=== Begin Enclosure ===
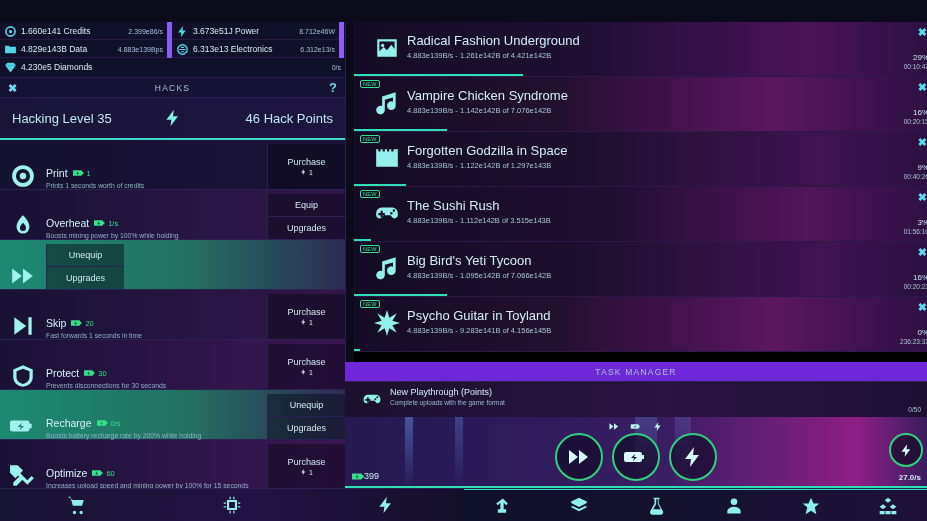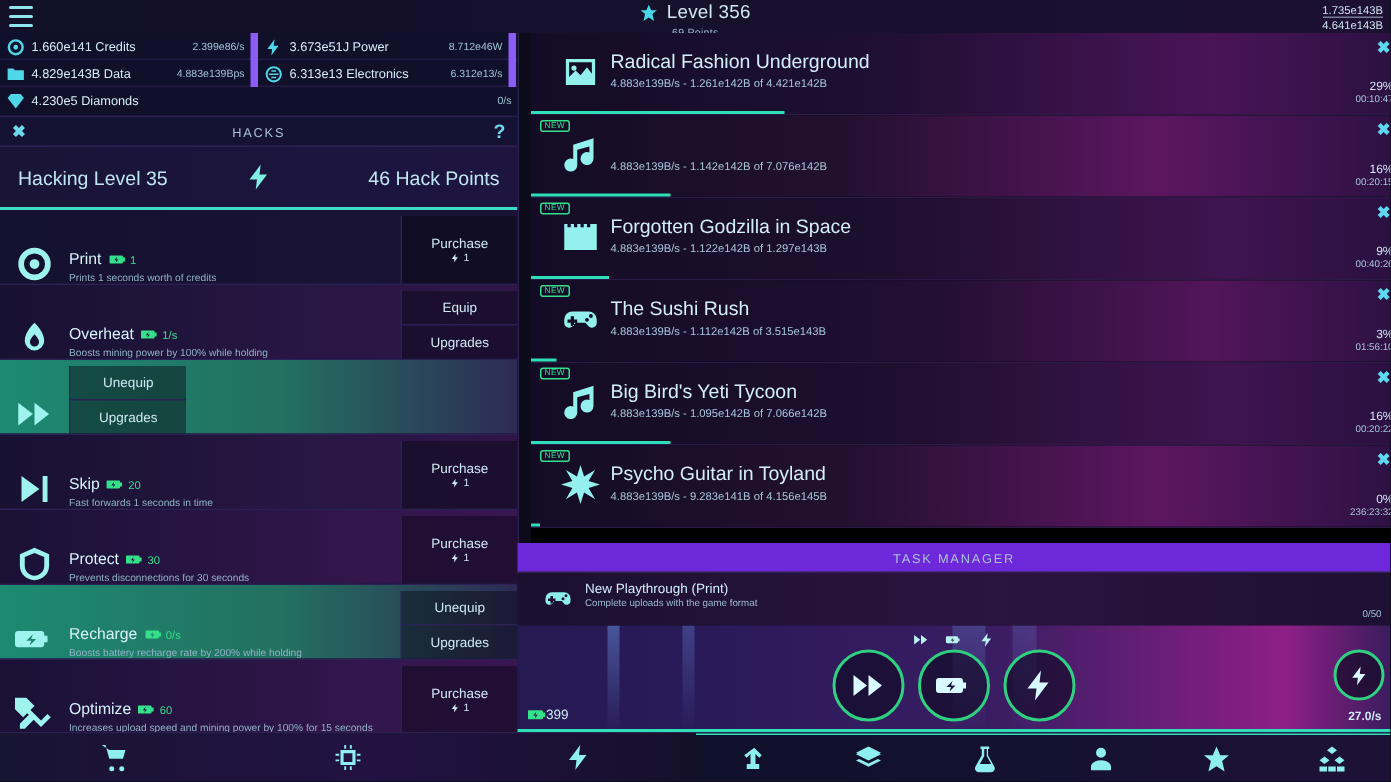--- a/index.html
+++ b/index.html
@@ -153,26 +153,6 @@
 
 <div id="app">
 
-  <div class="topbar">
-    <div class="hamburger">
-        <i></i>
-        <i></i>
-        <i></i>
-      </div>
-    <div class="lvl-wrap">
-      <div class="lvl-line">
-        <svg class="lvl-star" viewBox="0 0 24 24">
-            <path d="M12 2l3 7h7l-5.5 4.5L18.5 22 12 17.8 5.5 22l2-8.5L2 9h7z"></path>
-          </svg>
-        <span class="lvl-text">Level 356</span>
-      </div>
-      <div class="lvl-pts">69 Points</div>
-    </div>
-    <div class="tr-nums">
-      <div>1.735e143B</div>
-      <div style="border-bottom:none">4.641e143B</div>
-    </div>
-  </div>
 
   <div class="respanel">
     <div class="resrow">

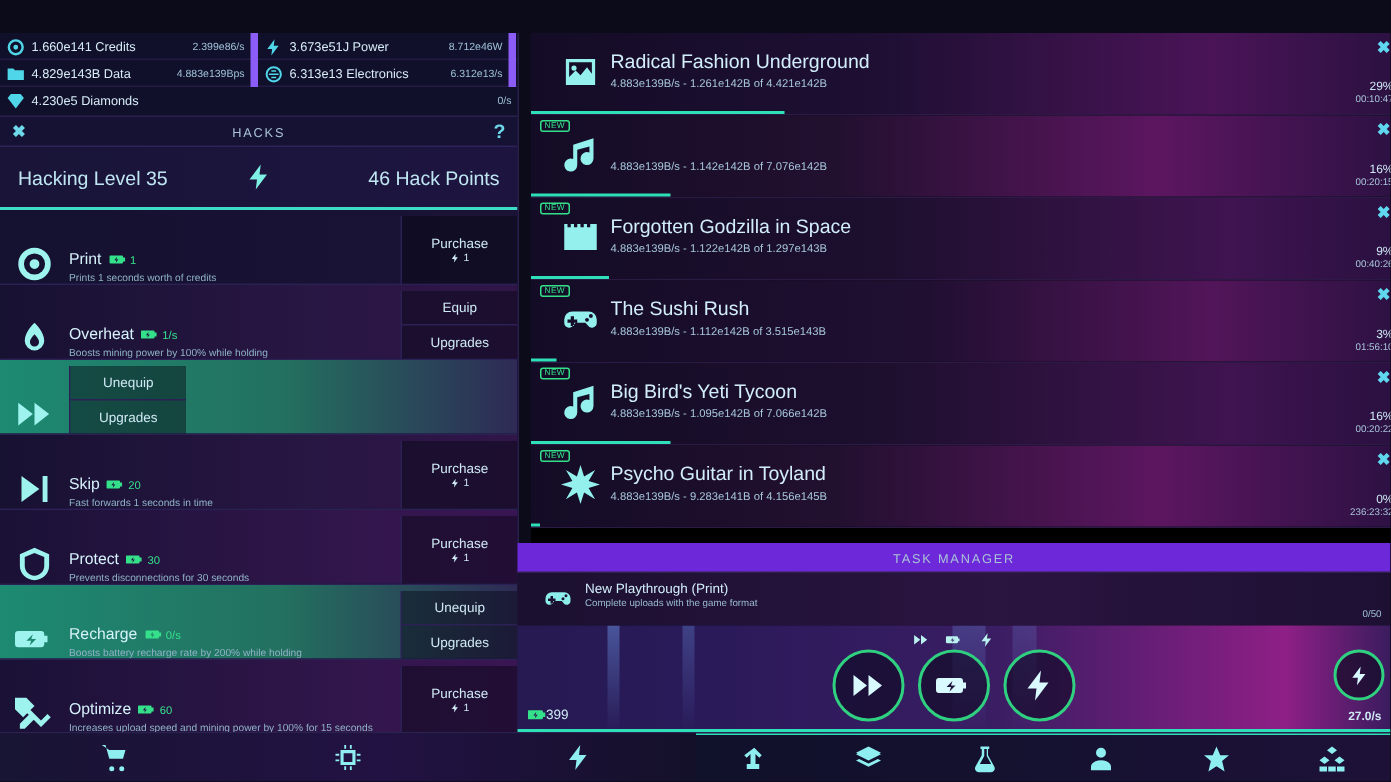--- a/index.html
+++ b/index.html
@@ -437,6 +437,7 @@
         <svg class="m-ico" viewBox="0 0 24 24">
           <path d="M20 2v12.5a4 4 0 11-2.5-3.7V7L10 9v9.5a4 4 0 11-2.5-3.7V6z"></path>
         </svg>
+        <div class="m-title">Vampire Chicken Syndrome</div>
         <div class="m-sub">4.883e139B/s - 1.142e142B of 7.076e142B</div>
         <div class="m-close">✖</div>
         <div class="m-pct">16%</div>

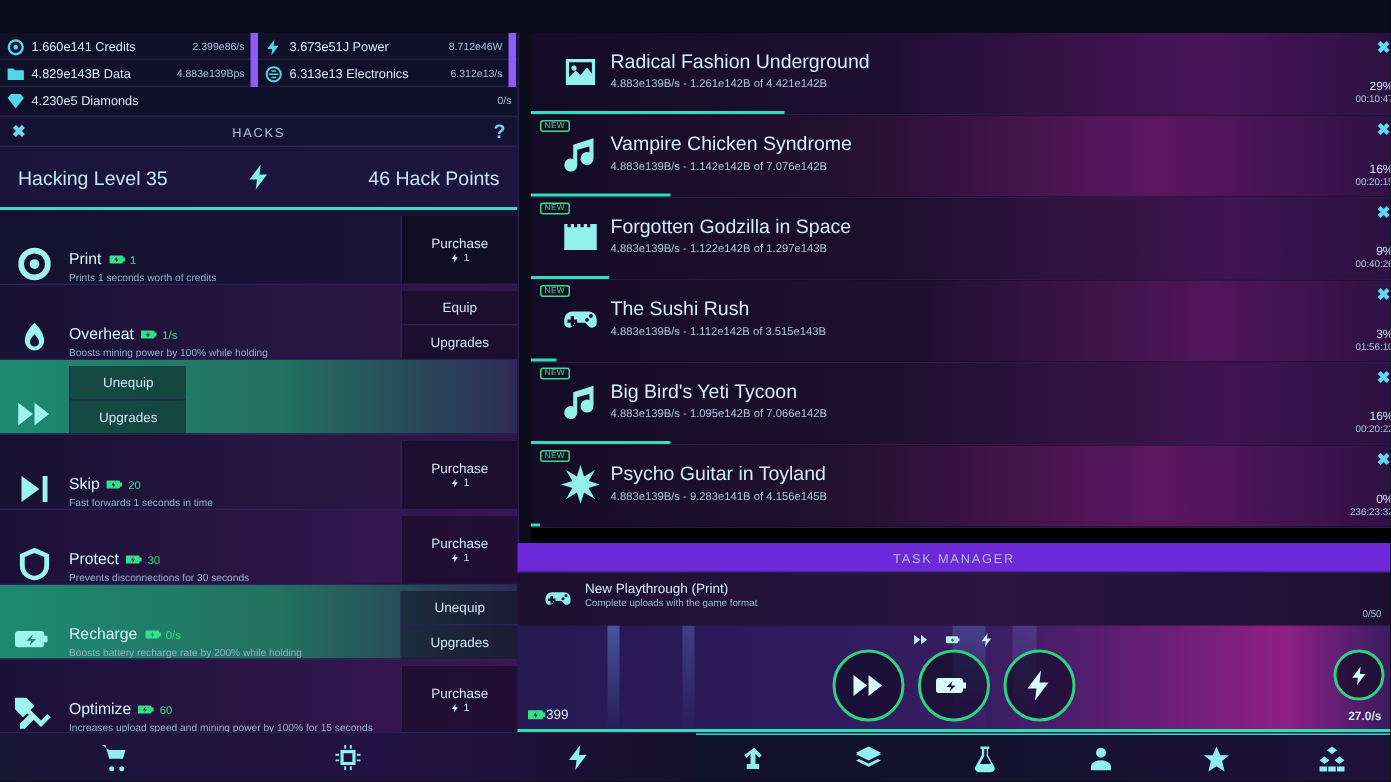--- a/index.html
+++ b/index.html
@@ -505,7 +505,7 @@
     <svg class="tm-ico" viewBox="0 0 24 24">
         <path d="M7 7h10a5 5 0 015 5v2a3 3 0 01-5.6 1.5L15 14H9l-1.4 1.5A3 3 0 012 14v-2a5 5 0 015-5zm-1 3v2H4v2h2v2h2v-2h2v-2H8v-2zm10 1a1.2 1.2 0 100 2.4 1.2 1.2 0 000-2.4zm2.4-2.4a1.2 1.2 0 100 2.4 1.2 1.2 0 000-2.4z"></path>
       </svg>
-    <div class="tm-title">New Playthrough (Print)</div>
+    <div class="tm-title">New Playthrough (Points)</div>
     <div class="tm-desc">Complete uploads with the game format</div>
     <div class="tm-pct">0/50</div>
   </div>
=== End Enclosure ===
■ Exercise prompt ■
Except for the pictures, set down all of the records exactly.

■ Output of the exercise ■
--- a/index.html
+++ b/index.html
@@ -153,26 +153,6 @@
 
 <div id="app">
 
-  <div class="topbar">
-    <div class="hamburger">
-        <i></i>
-        <i></i>
-        <i></i>
-      </div>
-    <div class="lvl-wrap">
-      <div class="lvl-line">
-        <svg class="lvl-star" viewBox="0 0 24 24">
-            <path d="M12 2l3 7h7l-5.5 4.5L18.5 22 12 17.8 5.5 22l2-8.5L2 9h7z"></path>
-          </svg>
-        <span class="lvl-text">Level 356</span>
-      </div>
-      <div class="lvl-pts">69 Points</div>
-    </div>
-    <div class="tr-nums">
-      <div>1.735e143B</div>
-      <div style="border-bottom:none">4.641e143B</div>
-    </div>
-  </div>
 
   <div class="respanel">
     <div class="resrow">

--- a/index.html
+++ b/index.html
@@ -437,6 +437,7 @@
         <svg class="m-ico" viewBox="0 0 24 24">
           <path d="M20 2v12.5a4 4 0 11-2.5-3.7V7L10 9v9.5a4 4 0 11-2.5-3.7V6z"></path>
         </svg>
+        <div class="m-title">Vampire Chicken Syndrome</div>
         <div class="m-sub">4.883e139B/s - 1.142e142B of 7.076e142B</div>
         <div class="m-close">✖</div>
         <div class="m-pct">16%</div>

--- a/index.html
+++ b/index.html
@@ -505,7 +505,7 @@
     <svg class="tm-ico" viewBox="0 0 24 24">
         <path d="M7 7h10a5 5 0 015 5v2a3 3 0 01-5.6 1.5L15 14H9l-1.4 1.5A3 3 0 012 14v-2a5 5 0 015-5zm-1 3v2H4v2h2v2h2v-2h2v-2H8v-2zm10 1a1.2 1.2 0 100 2.4 1.2 1.2 0 000-2.4zm2.4-2.4a1.2 1.2 0 100 2.4 1.2 1.2 0 000-2.4z"></path>
       </svg>
-    <div class="tm-title">New Playthrough (Print)</div>
+    <div class="tm-title">New Playthrough (Points)</div>
     <div class="tm-desc">Complete uploads with the game format</div>
     <div class="tm-pct">0/50</div>
   </div>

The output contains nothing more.